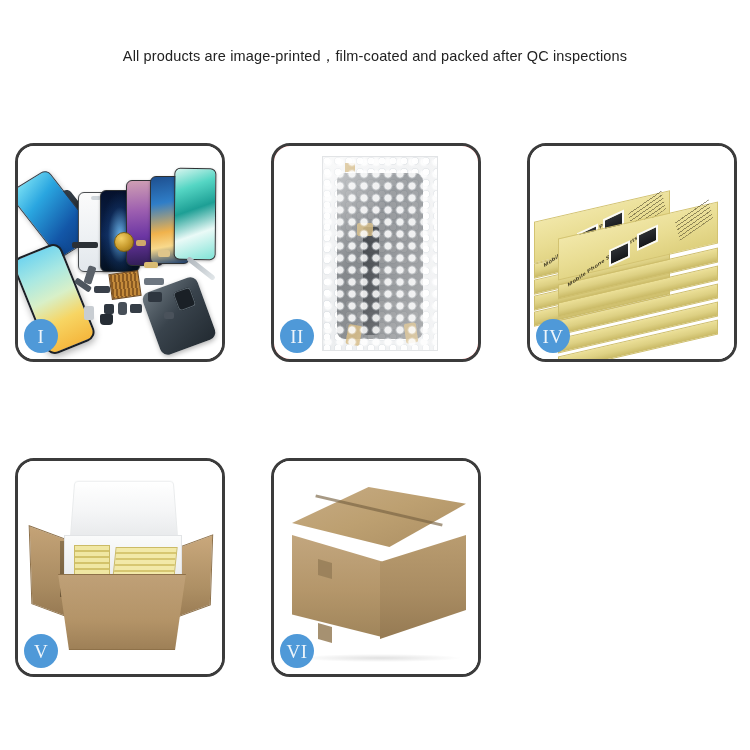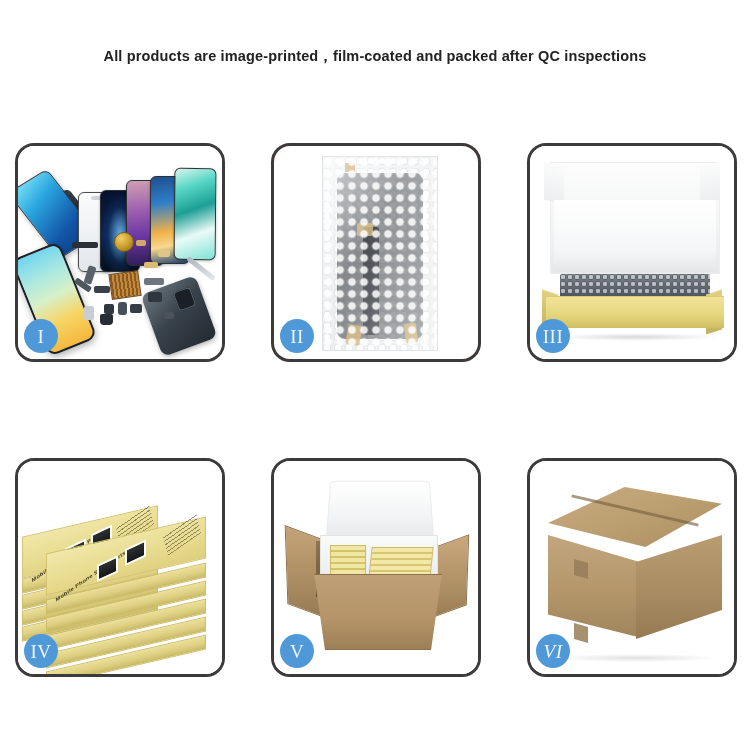--- a/index.html
+++ b/index.html
@@ -42,7 +42,7 @@
     margin-top: 7px;
     font-family: "Liberation Sans", sans-serif;
     font-size: 14.5px;
-    font-weight: 700;
+    font-weight: 400;
     color: #222222;
     letter-spacing: 0.15px;
     white-space: nowrap;

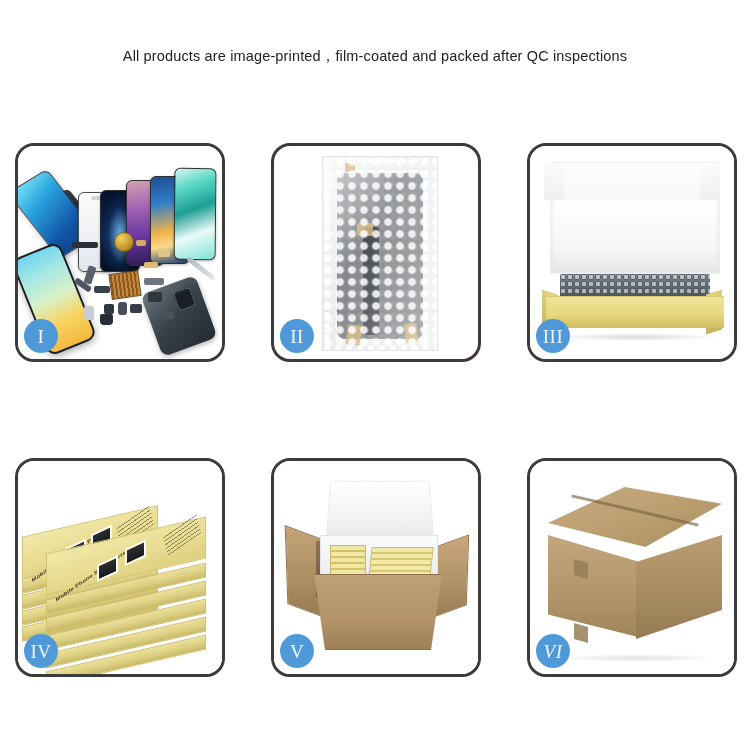--- a/index.html
+++ b/index.html
@@ -541,20 +541,6 @@
       <div class="badge">II</div>
     </div>
 
-    <div class="panel p3">
-      <div class="panel-media">
-        <div class="p3-lid"></div>
-        <div class="p3-lid-flapL"></div>
-        <div class="p3-lid-flapR"></div>
-        <div class="p3-foam"></div>
-        <div class="p3-contents"></div>
-        <div class="p3-boxsideL"></div>
-        <div class="p3-boxsideR"></div>
-        <div class="p3-boxfront"></div>
-        <div class="p3-shadow"></div>
-      </div>
-      <div class="badge">III</div>
-    </div>
 
     <div class="panel p4">
       <div class="panel-media">

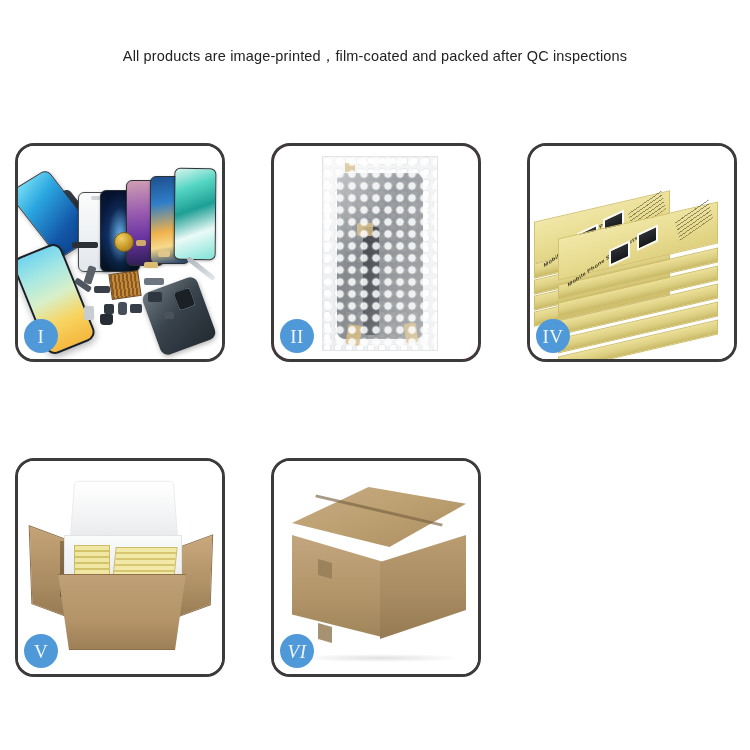--- a/index.html
+++ b/index.html
@@ -440,7 +440,7 @@
     background: repeating-linear-gradient(180deg,#f2e9a8 0 4px,#d7c771 4px 6px); transform: skewX(-6deg); }
 
   
-  .p6 { background: #ffffff; font-style: italic; }
+  .p6 { background: #ffffff; }
   .p6-top {
     position: absolute;
     left: 18px; top: 26px; width: 174px; height: 60px;

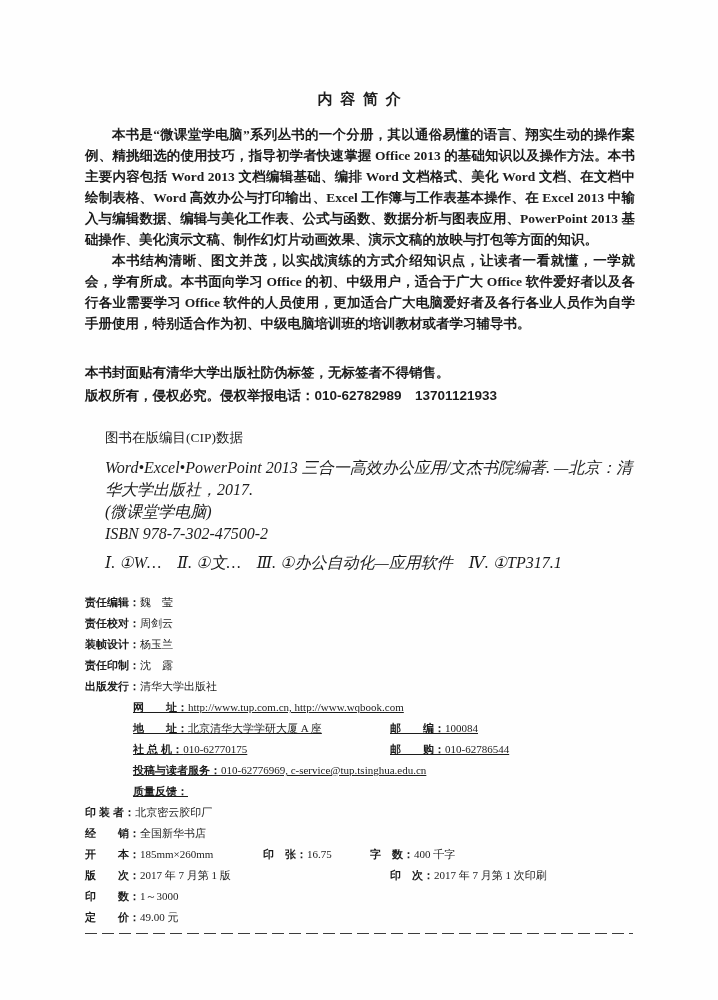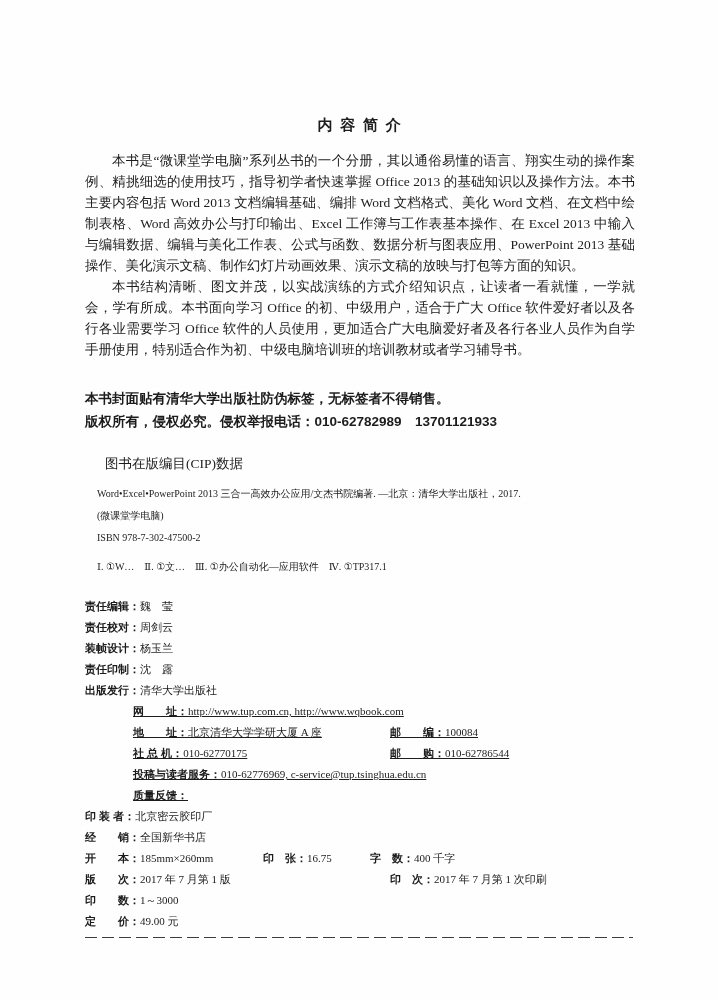--- a/index.html
+++ b/index.html
@@ -13,7 +13,7 @@
     height: 1000px;
     background: #fefefe;
     box-sizing: border-box;
-    padding: 116px 83px 0 85px;
+    padding: 90px 83px 0 85px;
     color: #1c1c1c;
     font-family: "Liberation Serif", "DejaVu Serif", serif;
     overflow: hidden;

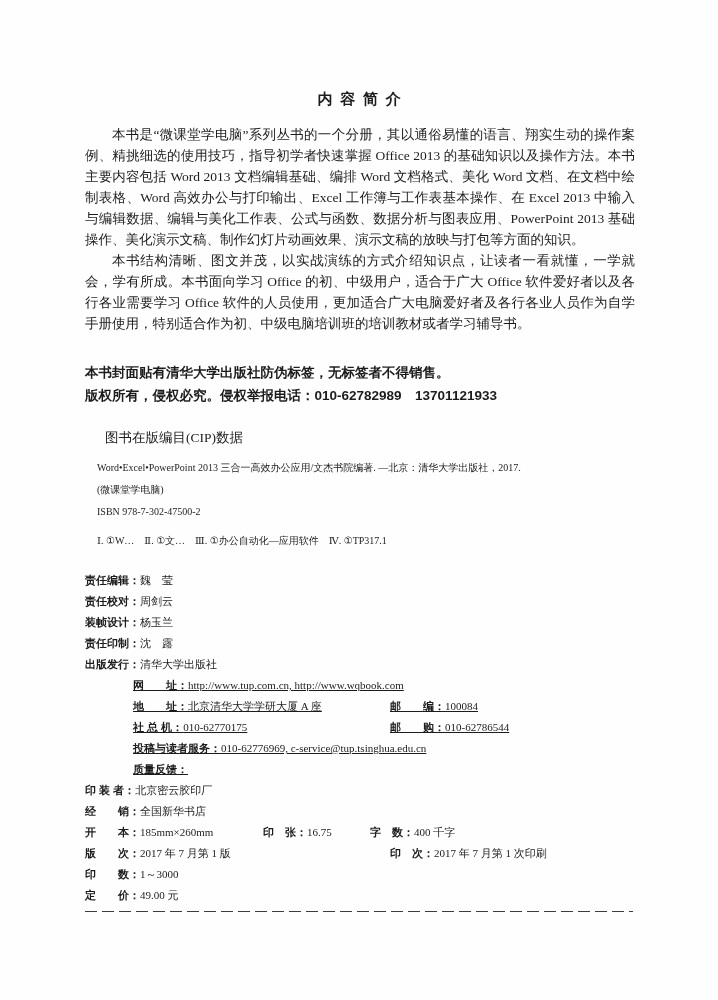--- a/index.html
+++ b/index.html
@@ -31,6 +31,7 @@
     text-align: justify;
     text-indent: 2em;
     margin: 0;
+    font-weight: bold;
   }
   .notice {
     margin-top: 27px;

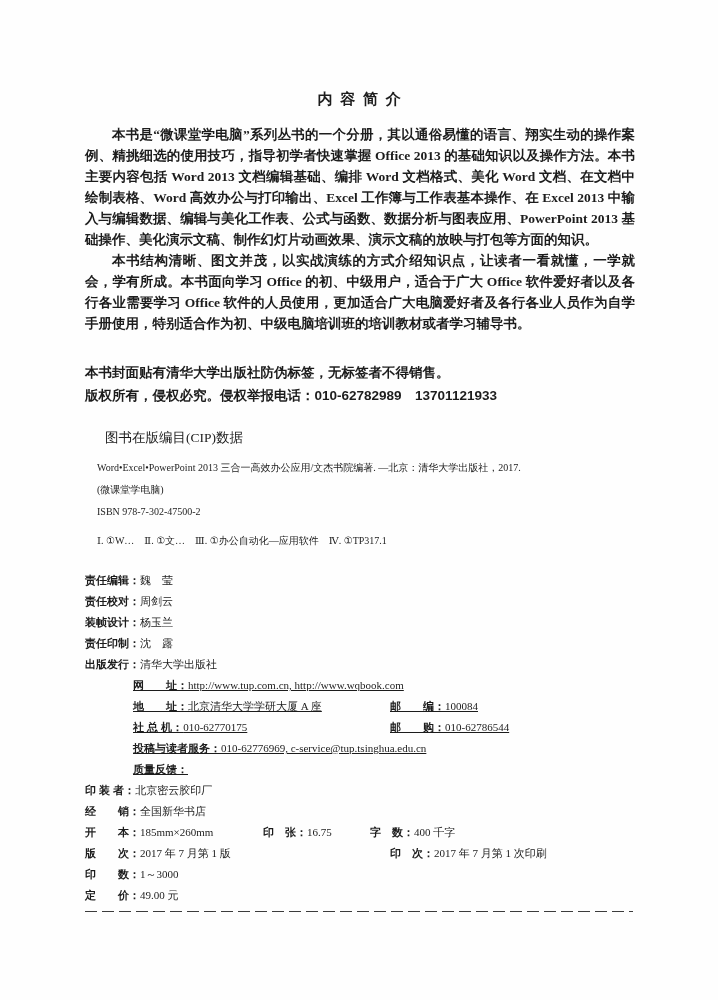--- a/index.html
+++ b/index.html
@@ -47,8 +47,9 @@
     line-height: 21px;
   }
   .cip-block {
-    margin-left: 12px;
-    font-size: 10px;
+    margin-left: 20px;
+    font-size: 16px;
+    font-style: italic;
   }
   .cip-block .cip-line { line-height: 22px; }
   .cip-block .first { margin-top: 9px; }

==========

AIM OF THE TASK
State how many lines of the records above hold the word "badge", adding nothing beyond the number.

RESPONSE TO THIS EXERCISE
2